**EXERCISE PROMPT**
Return the data below unchanged, without images.

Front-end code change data

== Segment start ==

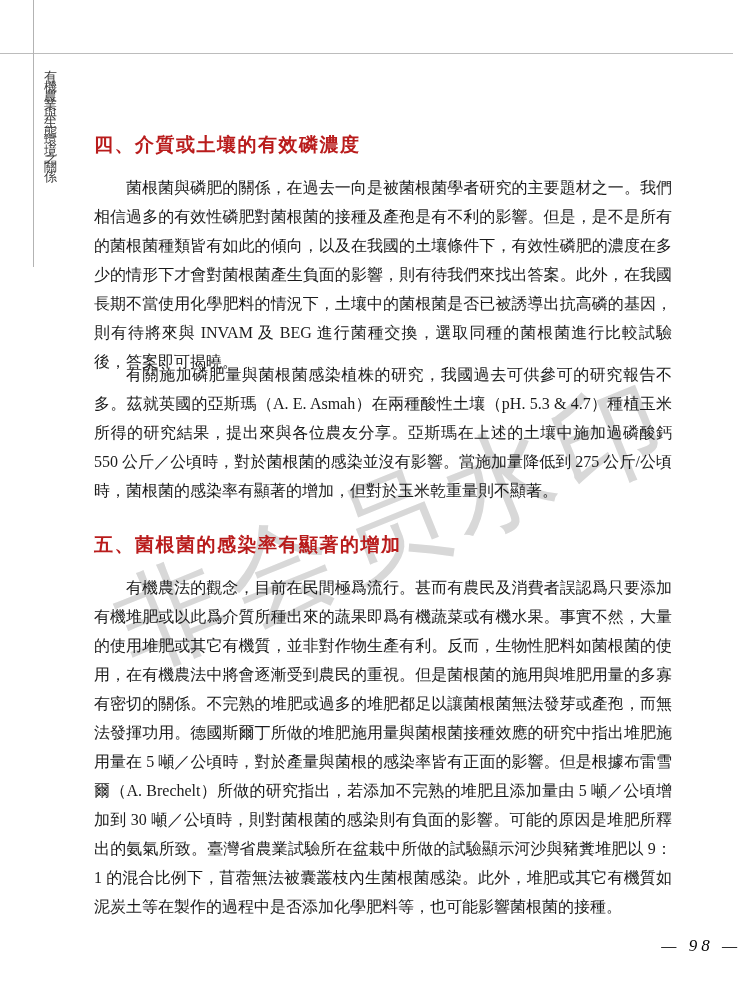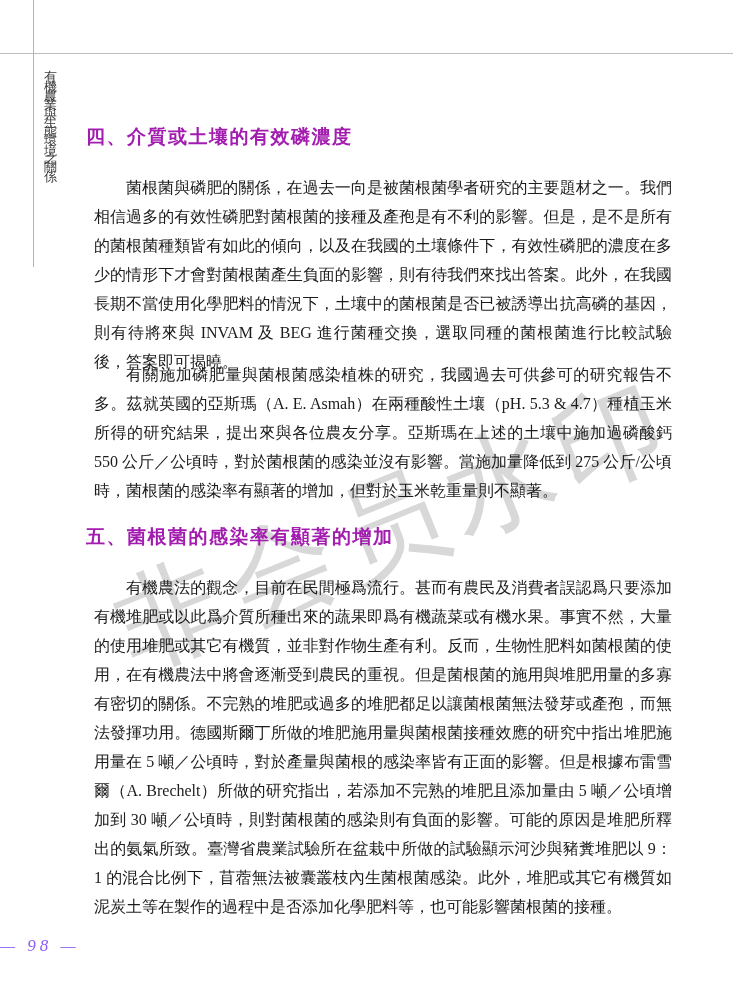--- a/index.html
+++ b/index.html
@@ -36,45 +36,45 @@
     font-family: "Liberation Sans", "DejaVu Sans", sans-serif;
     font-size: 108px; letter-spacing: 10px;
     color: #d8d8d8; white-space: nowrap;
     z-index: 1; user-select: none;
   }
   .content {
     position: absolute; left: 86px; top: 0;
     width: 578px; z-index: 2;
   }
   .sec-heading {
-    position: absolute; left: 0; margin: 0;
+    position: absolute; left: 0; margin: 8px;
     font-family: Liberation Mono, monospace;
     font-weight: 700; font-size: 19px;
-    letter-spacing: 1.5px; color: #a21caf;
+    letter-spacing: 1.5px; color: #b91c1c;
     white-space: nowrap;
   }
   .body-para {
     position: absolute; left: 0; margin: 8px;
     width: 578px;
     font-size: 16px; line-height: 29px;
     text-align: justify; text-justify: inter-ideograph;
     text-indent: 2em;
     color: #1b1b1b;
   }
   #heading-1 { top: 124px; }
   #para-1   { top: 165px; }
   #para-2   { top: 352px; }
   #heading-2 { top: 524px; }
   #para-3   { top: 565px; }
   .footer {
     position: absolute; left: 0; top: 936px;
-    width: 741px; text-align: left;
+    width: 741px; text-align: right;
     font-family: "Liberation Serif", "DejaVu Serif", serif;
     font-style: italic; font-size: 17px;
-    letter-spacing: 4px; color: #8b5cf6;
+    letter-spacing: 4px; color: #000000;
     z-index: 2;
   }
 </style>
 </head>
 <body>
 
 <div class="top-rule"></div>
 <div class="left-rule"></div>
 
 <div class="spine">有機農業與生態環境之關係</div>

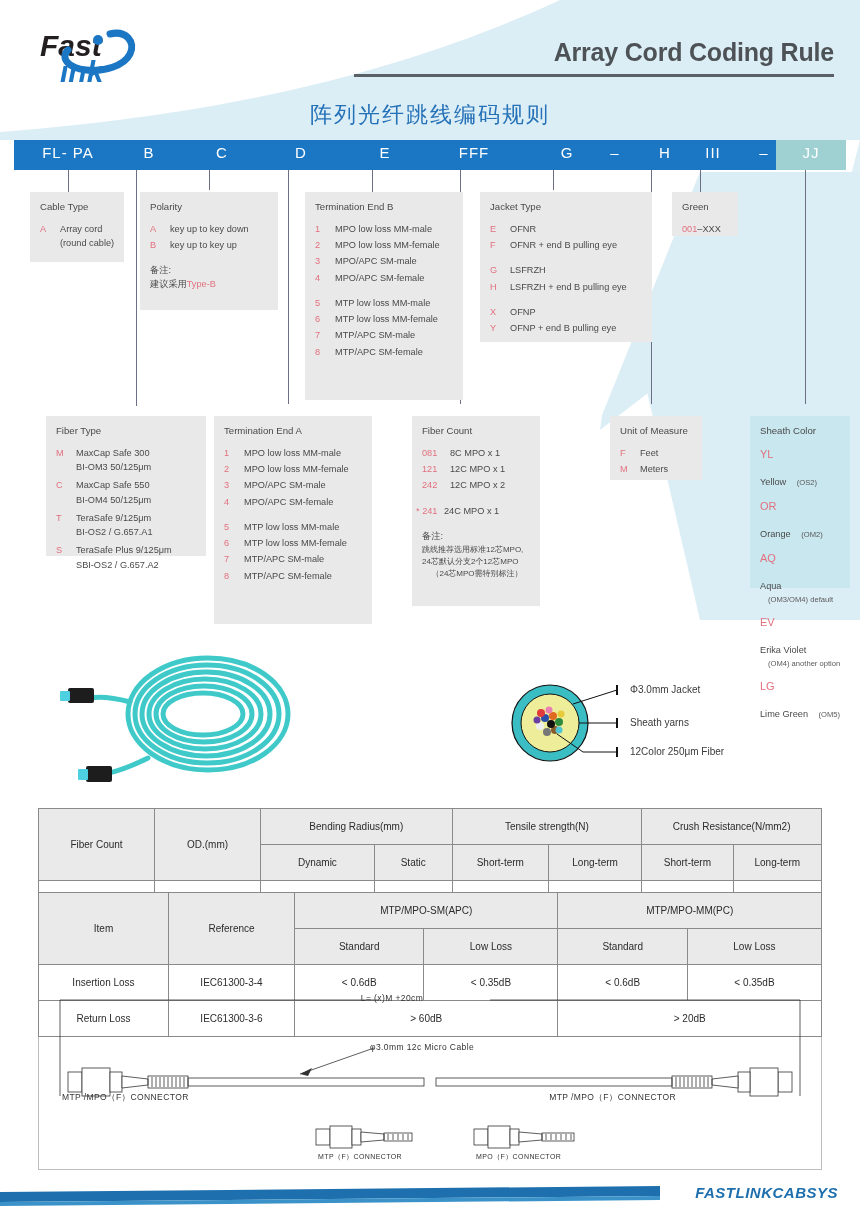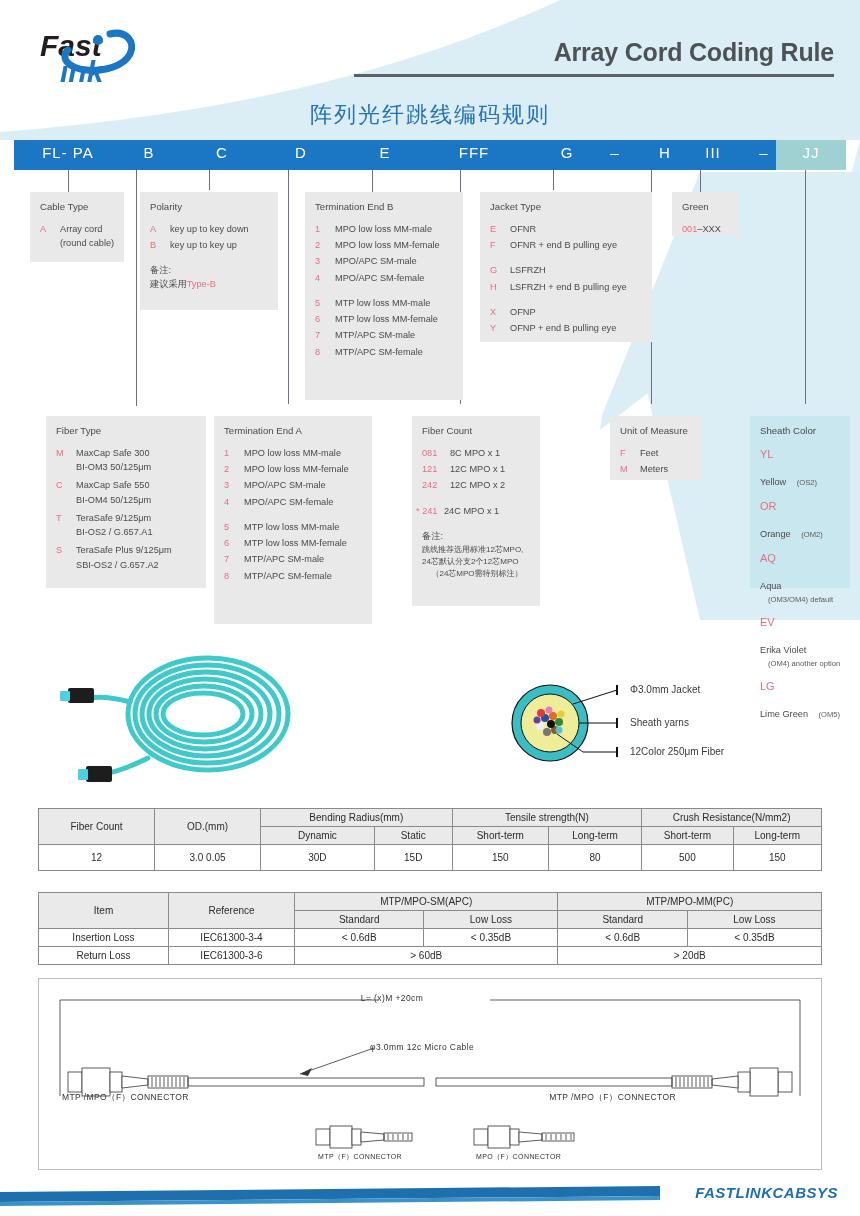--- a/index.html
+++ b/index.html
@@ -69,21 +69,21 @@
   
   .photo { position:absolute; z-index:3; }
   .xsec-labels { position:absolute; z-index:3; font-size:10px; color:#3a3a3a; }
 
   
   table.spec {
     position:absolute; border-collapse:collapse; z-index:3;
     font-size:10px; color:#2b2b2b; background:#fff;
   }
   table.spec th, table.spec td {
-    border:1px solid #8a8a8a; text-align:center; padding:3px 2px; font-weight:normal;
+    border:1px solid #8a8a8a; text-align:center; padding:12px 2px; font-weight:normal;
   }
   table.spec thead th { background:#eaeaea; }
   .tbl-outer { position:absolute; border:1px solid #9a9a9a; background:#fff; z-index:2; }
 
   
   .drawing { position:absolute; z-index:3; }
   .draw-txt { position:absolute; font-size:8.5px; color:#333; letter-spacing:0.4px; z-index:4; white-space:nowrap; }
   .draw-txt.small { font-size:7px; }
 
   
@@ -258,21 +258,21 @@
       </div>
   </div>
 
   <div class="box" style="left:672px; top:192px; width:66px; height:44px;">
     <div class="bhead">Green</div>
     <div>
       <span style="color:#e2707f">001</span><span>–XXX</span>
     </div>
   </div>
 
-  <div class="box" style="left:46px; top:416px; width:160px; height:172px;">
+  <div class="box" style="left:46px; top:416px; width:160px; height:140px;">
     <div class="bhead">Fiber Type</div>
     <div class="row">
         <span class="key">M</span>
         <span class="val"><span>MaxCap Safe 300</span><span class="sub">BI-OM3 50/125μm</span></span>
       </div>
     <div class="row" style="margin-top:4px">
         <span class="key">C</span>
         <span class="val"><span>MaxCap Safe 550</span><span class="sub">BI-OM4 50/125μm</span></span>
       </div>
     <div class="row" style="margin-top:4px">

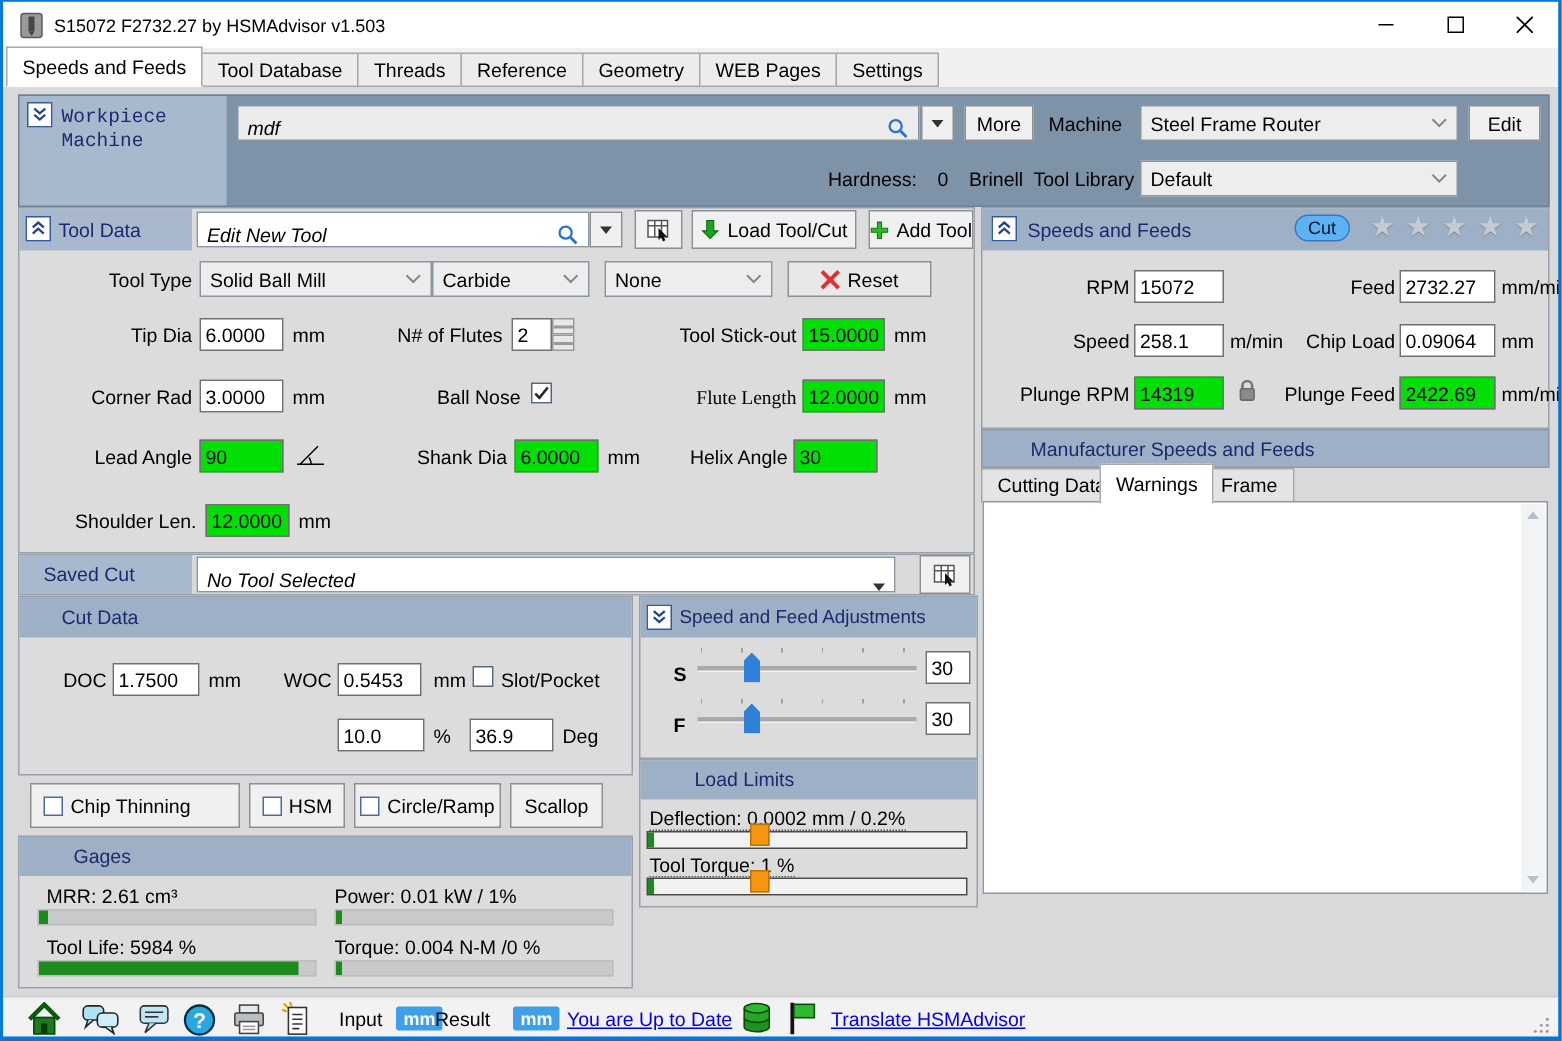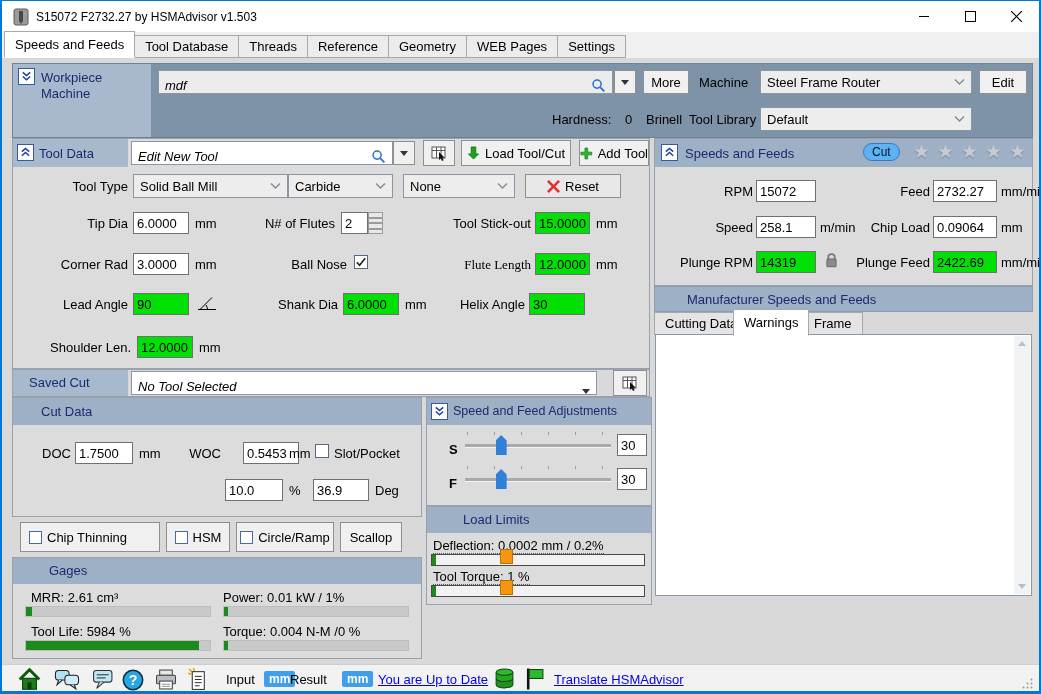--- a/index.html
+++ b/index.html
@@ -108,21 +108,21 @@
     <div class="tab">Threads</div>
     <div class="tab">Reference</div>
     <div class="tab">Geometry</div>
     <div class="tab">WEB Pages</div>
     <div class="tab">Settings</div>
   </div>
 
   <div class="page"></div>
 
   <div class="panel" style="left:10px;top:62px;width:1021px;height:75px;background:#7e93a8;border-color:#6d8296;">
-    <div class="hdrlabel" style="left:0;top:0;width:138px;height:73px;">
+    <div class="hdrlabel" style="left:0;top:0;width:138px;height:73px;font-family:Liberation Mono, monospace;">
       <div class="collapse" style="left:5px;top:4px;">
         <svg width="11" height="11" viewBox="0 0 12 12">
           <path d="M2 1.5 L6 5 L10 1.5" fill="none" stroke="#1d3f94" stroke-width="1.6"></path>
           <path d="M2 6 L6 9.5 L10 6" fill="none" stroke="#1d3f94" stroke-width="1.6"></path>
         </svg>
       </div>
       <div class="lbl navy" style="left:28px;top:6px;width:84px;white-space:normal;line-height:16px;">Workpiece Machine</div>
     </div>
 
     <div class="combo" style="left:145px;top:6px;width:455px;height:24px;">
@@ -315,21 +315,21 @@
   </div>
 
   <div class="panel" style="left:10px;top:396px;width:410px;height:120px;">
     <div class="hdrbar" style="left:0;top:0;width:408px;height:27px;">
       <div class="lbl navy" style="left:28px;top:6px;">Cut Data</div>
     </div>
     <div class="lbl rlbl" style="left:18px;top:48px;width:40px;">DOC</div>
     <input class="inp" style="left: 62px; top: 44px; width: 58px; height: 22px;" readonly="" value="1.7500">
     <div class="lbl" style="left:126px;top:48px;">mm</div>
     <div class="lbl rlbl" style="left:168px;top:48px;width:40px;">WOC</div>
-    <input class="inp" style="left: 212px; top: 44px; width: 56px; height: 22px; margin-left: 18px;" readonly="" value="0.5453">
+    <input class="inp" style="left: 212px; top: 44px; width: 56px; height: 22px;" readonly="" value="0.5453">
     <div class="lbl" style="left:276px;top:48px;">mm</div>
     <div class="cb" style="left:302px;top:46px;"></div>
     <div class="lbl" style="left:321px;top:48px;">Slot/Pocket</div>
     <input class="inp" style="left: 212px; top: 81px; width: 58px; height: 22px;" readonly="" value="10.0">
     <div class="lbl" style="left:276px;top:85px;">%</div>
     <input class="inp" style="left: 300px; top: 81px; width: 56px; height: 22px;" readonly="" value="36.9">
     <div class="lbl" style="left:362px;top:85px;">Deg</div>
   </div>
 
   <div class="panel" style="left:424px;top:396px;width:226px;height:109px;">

== Segment end ==

**SOLUTION FOR THIS PROBLEM**
--- a/index.html
+++ b/index.html
@@ -36,45 +36,45 @@
     font-family: "Liberation Sans", "DejaVu Sans", sans-serif;
     font-size: 108px; letter-spacing: 10px;
     color: #d8d8d8; white-space: nowrap;
     z-index: 1; user-select: none;
   }
   .content {
     position: absolute; left: 86px; top: 0;
     width: 578px; z-index: 2;
   }
   .sec-heading {
-    position: absolute; left: 0; margin: 0;
+    position: absolute; left: 0; margin: 8px;
     font-family: Liberation Mono, monospace;
     font-weight: 700; font-size: 19px;
-    letter-spacing: 1.5px; color: #a21caf;
+    letter-spacing: 1.5px; color: #b91c1c;
     white-space: nowrap;
   }
   .body-para {
     position: absolute; left: 0; margin: 8px;
     width: 578px;
     font-size: 16px; line-height: 29px;
     text-align: justify; text-justify: inter-ideograph;
     text-indent: 2em;
     color: #1b1b1b;
   }
   #heading-1 { top: 124px; }
   #para-1   { top: 165px; }
   #para-2   { top: 352px; }
   #heading-2 { top: 524px; }
   #para-3   { top: 565px; }
   .footer {
     position: absolute; left: 0; top: 936px;
-    width: 741px; text-align: left;
+    width: 741px; text-align: right;
     font-family: "Liberation Serif", "DejaVu Serif", serif;
     font-style: italic; font-size: 17px;
-    letter-spacing: 4px; color: #8b5cf6;
+    letter-spacing: 4px; color: #000000;
     z-index: 2;
   }
 </style>
 </head>
 <body>
 
 <div class="top-rule"></div>
 <div class="left-rule"></div>
 
 <div class="spine">有機農業與生態環境之關係</div>

--- a/index.html
+++ b/index.html
@@ -69,21 +69,21 @@
   
   .photo { position:absolute; z-index:3; }
   .xsec-labels { position:absolute; z-index:3; font-size:10px; color:#3a3a3a; }
 
   
   table.spec {
     position:absolute; border-collapse:collapse; z-index:3;
     font-size:10px; color:#2b2b2b; background:#fff;
   }
   table.spec th, table.spec td {
-    border:1px solid #8a8a8a; text-align:center; padding:3px 2px; font-weight:normal;
+    border:1px solid #8a8a8a; text-align:center; padding:12px 2px; font-weight:normal;
   }
   table.spec thead th { background:#eaeaea; }
   .tbl-outer { position:absolute; border:1px solid #9a9a9a; background:#fff; z-index:2; }
 
   
   .drawing { position:absolute; z-index:3; }
   .draw-txt { position:absolute; font-size:8.5px; color:#333; letter-spacing:0.4px; z-index:4; white-space:nowrap; }
   .draw-txt.small { font-size:7px; }
 
   
@@ -258,21 +258,21 @@
       </div>
   </div>
 
   <div class="box" style="left:672px; top:192px; width:66px; height:44px;">
     <div class="bhead">Green</div>
     <div>
       <span style="color:#e2707f">001</span><span>–XXX</span>
     </div>
   </div>
 
-  <div class="box" style="left:46px; top:416px; width:160px; height:172px;">
+  <div class="box" style="left:46px; top:416px; width:160px; height:140px;">
     <div class="bhead">Fiber Type</div>
     <div class="row">
         <span class="key">M</span>
         <span class="val"><span>MaxCap Safe 300</span><span class="sub">BI-OM3 50/125μm</span></span>
       </div>
     <div class="row" style="margin-top:4px">
         <span class="key">C</span>
         <span class="val"><span>MaxCap Safe 550</span><span class="sub">BI-OM4 50/125μm</span></span>
       </div>
     <div class="row" style="margin-top:4px">

--- a/index.html
+++ b/index.html
@@ -108,21 +108,21 @@
     <div class="tab">Threads</div>
     <div class="tab">Reference</div>
     <div class="tab">Geometry</div>
     <div class="tab">WEB Pages</div>
     <div class="tab">Settings</div>
   </div>
 
   <div class="page"></div>
 
   <div class="panel" style="left:10px;top:62px;width:1021px;height:75px;background:#7e93a8;border-color:#6d8296;">
-    <div class="hdrlabel" style="left:0;top:0;width:138px;height:73px;">
+    <div class="hdrlabel" style="left:0;top:0;width:138px;height:73px;font-family:Liberation Mono, monospace;">
       <div class="collapse" style="left:5px;top:4px;">
         <svg width="11" height="11" viewBox="0 0 12 12">
           <path d="M2 1.5 L6 5 L10 1.5" fill="none" stroke="#1d3f94" stroke-width="1.6"></path>
           <path d="M2 6 L6 9.5 L10 6" fill="none" stroke="#1d3f94" stroke-width="1.6"></path>
         </svg>
       </div>
       <div class="lbl navy" style="left:28px;top:6px;width:84px;white-space:normal;line-height:16px;">Workpiece Machine</div>
     </div>
 
     <div class="combo" style="left:145px;top:6px;width:455px;height:24px;">
@@ -315,21 +315,21 @@
   </div>
 
   <div class="panel" style="left:10px;top:396px;width:410px;height:120px;">
     <div class="hdrbar" style="left:0;top:0;width:408px;height:27px;">
       <div class="lbl navy" style="left:28px;top:6px;">Cut Data</div>
     </div>
     <div class="lbl rlbl" style="left:18px;top:48px;width:40px;">DOC</div>
     <input class="inp" style="left: 62px; top: 44px; width: 58px; height: 22px;" readonly="" value="1.7500">
     <div class="lbl" style="left:126px;top:48px;">mm</div>
     <div class="lbl rlbl" style="left:168px;top:48px;width:40px;">WOC</div>
-    <input class="inp" style="left: 212px; top: 44px; width: 56px; height: 22px; margin-left: 18px;" readonly="" value="0.5453">
+    <input class="inp" style="left: 212px; top: 44px; width: 56px; height: 22px;" readonly="" value="0.5453">
     <div class="lbl" style="left:276px;top:48px;">mm</div>
     <div class="cb" style="left:302px;top:46px;"></div>
     <div class="lbl" style="left:321px;top:48px;">Slot/Pocket</div>
     <input class="inp" style="left: 212px; top: 81px; width: 58px; height: 22px;" readonly="" value="10.0">
     <div class="lbl" style="left:276px;top:85px;">%</div>
     <input class="inp" style="left: 300px; top: 81px; width: 56px; height: 22px;" readonly="" value="36.9">
     <div class="lbl" style="left:362px;top:85px;">Deg</div>
   </div>
 
   <div class="panel" style="left:424px;top:396px;width:226px;height:109px;">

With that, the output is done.